| WORK ITEM |
Every record that appears below should be transcribed exactly.

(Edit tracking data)
• • •

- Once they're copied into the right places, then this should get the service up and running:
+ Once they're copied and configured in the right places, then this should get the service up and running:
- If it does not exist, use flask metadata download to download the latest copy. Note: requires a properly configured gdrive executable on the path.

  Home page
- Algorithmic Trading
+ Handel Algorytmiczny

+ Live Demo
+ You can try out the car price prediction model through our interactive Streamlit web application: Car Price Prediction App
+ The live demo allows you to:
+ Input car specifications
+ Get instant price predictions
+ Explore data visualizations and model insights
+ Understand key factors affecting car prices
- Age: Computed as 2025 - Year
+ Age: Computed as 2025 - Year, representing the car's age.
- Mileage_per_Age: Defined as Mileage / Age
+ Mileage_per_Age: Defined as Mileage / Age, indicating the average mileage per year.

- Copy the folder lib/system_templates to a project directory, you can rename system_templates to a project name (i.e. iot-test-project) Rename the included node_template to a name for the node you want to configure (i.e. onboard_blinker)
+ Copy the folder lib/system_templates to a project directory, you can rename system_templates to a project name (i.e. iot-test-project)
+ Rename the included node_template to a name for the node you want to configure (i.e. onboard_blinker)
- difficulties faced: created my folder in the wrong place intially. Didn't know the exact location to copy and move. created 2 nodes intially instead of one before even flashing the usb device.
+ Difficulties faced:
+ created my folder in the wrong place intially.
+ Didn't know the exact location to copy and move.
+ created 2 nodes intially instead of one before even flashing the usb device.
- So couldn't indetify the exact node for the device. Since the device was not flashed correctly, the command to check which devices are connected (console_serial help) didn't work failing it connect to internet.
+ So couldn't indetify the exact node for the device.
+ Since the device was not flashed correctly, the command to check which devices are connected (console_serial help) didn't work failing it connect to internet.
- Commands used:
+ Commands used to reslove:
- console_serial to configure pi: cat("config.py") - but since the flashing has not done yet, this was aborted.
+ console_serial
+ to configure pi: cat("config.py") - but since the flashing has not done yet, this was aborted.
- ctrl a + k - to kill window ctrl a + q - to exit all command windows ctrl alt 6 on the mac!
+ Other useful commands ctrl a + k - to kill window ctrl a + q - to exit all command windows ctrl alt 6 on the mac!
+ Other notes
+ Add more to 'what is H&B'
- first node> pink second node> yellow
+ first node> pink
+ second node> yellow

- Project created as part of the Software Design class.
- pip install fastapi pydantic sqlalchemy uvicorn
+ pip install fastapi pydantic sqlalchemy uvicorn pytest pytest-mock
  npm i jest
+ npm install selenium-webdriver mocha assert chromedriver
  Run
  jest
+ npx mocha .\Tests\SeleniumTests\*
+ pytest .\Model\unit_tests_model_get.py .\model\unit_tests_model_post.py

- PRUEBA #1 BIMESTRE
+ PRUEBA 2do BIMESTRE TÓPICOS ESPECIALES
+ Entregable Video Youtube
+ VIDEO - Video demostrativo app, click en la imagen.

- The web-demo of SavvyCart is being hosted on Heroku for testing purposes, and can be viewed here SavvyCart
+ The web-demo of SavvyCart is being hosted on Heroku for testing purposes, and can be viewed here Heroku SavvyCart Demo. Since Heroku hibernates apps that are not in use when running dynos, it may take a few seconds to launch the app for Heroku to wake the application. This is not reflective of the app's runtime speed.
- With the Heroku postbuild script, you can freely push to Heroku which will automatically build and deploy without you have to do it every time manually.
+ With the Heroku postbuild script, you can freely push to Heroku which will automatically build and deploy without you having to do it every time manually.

• • •

| OUTPUT FOR THIS EXERCISE |
- Once they're copied into the right places, then this should get the service up and running:
+ Once they're copied and configured in the right places, then this should get the service up and running:
- If it does not exist, use flask metadata download to download the latest copy. Note: requires a properly configured gdrive executable on the path.

  Home page
- Algorithmic Trading
+ Handel Algorytmiczny

+ Live Demo
+ You can try out the car price prediction model through our interactive Streamlit web application: Car Price Prediction App
+ The live demo allows you to:
+ Input car specifications
+ Get instant price predictions
+ Explore data visualizations and model insights
+ Understand key factors affecting car prices
- Age: Computed as 2025 - Year
+ Age: Computed as 2025 - Year, representing the car's age.
- Mileage_per_Age: Defined as Mileage / Age
+ Mileage_per_Age: Defined as Mileage / Age, indicating the average mileage per year.

- Copy the folder lib/system_templates to a project directory, you can rename system_templates to a project name (i.e. iot-test-project) Rename the included node_template to a name for the node you want to configure (i.e. onboard_blinker)
+ Copy the folder lib/system_templates to a project directory, you can rename system_templates to a project name (i.e. iot-test-project)
+ Rename the included node_template to a name for the node you want to configure (i.e. onboard_blinker)
- difficulties faced: created my folder in the wrong place intially. Didn't know the exact location to copy and move. created 2 nodes intially instead of one before even flashing the usb device.
+ Difficulties faced:
+ created my folder in the wrong place intially.
+ Didn't know the exact location to copy and move.
+ created 2 nodes intially instead of one before even flashing the usb device.
- So couldn't indetify the exact node for the device. Since the device was not flashed correctly, the command to check which devices are connected (console_serial help) didn't work failing it connect to internet.
+ So couldn't indetify the exact node for the device.
+ Since the device was not flashed correctly, the command to check which devices are connected (console_serial help) didn't work failing it connect to internet.
- Commands used:
+ Commands used to reslove:
- console_serial to configure pi: cat("config.py") - but since the flashing has not done yet, this was aborted.
+ console_serial
+ to configure pi: cat("config.py") - but since the flashing has not done yet, this was aborted.
- ctrl a + k - to kill window ctrl a + q - to exit all command windows ctrl alt 6 on the mac!
+ Other useful commands ctrl a + k - to kill window ctrl a + q - to exit all command windows ctrl alt 6 on the mac!
+ Other notes
+ Add more to 'what is H&B'
- first node> pink second node> yellow
+ first node> pink
+ second node> yellow

- Project created as part of the Software Design class.
- pip install fastapi pydantic sqlalchemy uvicorn
+ pip install fastapi pydantic sqlalchemy uvicorn pytest pytest-mock
  npm i jest
+ npm install selenium-webdriver mocha assert chromedriver
  Run
  jest
+ npx mocha .\Tests\SeleniumTests\*
+ pytest .\Model\unit_tests_model_get.py .\model\unit_tests_model_post.py

- PRUEBA #1 BIMESTRE
+ PRUEBA 2do BIMESTRE TÓPICOS ESPECIALES
+ Entregable Video Youtube
+ VIDEO - Video demostrativo app, click en la imagen.

- The web-demo of SavvyCart is being hosted on Heroku for testing purposes, and can be viewed here SavvyCart
+ The web-demo of SavvyCart is being hosted on Heroku for testing purposes, and can be viewed here Heroku SavvyCart Demo. Since Heroku hibernates apps that are not in use when running dynos, it may take a few seconds to launch the app for Heroku to wake the application. This is not reflective of the app's runtime speed.
- With the Heroku postbuild script, you can freely push to Heroku which will automatically build and deploy without you have to do it every time manually.
+ With the Heroku postbuild script, you can freely push to Heroku which will automatically build and deploy without you having to do it every time manually.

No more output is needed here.